[Stored entries]
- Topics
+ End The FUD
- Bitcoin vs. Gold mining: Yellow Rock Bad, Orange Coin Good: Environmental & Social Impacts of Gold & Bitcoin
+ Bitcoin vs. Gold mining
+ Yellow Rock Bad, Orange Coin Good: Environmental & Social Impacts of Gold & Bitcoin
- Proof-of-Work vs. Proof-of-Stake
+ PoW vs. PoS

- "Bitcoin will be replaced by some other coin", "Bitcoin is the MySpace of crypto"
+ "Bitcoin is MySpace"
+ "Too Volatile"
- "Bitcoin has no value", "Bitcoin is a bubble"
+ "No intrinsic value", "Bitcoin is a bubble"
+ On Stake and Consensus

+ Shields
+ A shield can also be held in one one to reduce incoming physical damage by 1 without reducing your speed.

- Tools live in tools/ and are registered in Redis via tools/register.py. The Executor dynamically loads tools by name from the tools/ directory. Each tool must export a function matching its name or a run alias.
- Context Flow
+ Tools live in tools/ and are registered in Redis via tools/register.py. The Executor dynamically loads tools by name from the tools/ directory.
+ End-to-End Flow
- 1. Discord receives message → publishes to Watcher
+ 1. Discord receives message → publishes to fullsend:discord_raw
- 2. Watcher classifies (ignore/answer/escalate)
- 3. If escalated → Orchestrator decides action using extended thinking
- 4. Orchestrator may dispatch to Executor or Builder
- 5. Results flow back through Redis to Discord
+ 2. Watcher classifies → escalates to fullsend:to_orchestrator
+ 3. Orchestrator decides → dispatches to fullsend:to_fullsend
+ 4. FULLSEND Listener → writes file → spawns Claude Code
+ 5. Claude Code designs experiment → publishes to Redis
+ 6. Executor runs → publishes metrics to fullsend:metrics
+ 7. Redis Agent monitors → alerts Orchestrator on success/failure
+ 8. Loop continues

#### What the task requires
The answer must be a single number: how many lines of the records contain the string "Impacts".

#### Task output
2